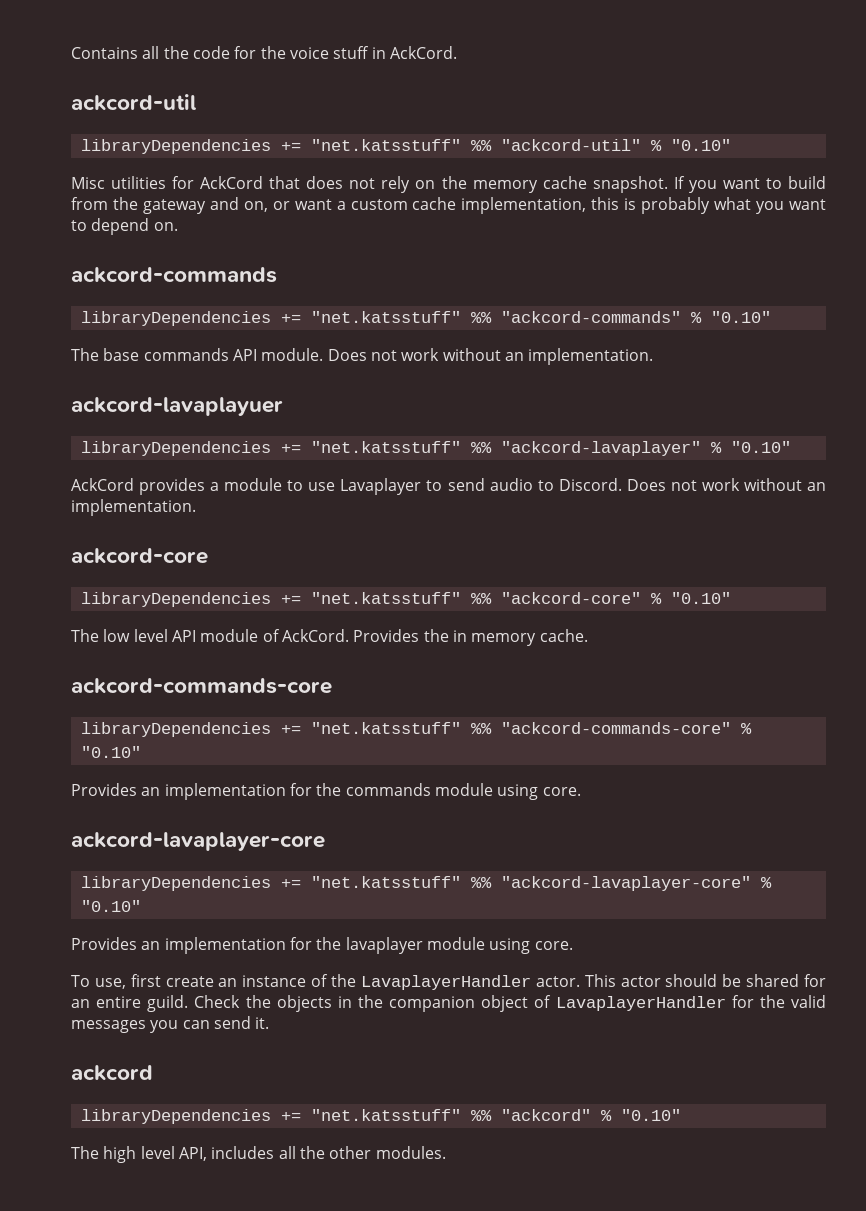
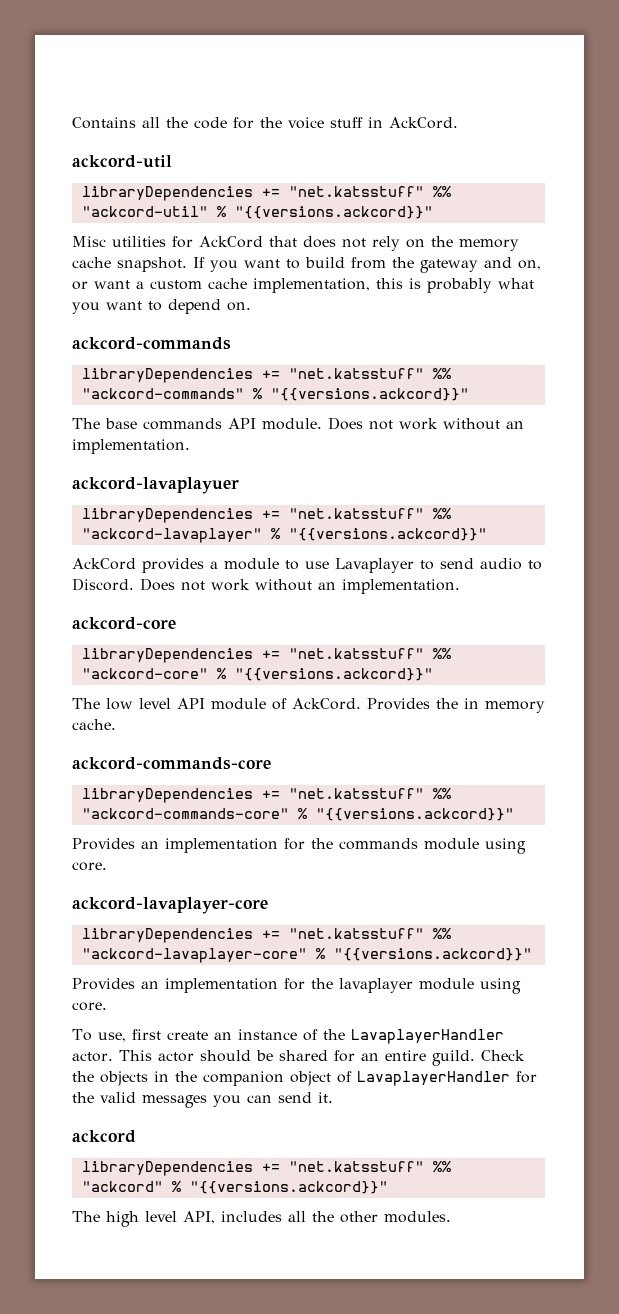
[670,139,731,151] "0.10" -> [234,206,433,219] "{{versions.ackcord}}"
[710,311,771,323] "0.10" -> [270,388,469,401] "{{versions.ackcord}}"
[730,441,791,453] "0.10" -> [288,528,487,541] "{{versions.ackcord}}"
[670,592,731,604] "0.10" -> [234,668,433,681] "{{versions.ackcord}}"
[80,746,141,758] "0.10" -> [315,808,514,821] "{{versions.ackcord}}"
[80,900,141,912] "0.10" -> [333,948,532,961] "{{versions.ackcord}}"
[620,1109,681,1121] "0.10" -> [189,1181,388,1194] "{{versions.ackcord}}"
· · · · · · ·
Set the records down again word for word; the pictures stay out.

_Task response_.
[670,139,731,151] "0.10" -> [234,206,433,219] "{{versions.ackcord}}"
[710,311,771,323] "0.10" -> [270,388,469,401] "{{versions.ackcord}}"
[730,441,791,453] "0.10" -> [288,528,487,541] "{{versions.ackcord}}"
[670,592,731,604] "0.10" -> [234,668,433,681] "{{versions.ackcord}}"
[80,746,141,758] "0.10" -> [315,808,514,821] "{{versions.ackcord}}"
[80,900,141,912] "0.10" -> [333,948,532,961] "{{versions.ackcord}}"
[620,1109,681,1121] "0.10" -> [189,1181,388,1194] "{{versions.ackcord}}"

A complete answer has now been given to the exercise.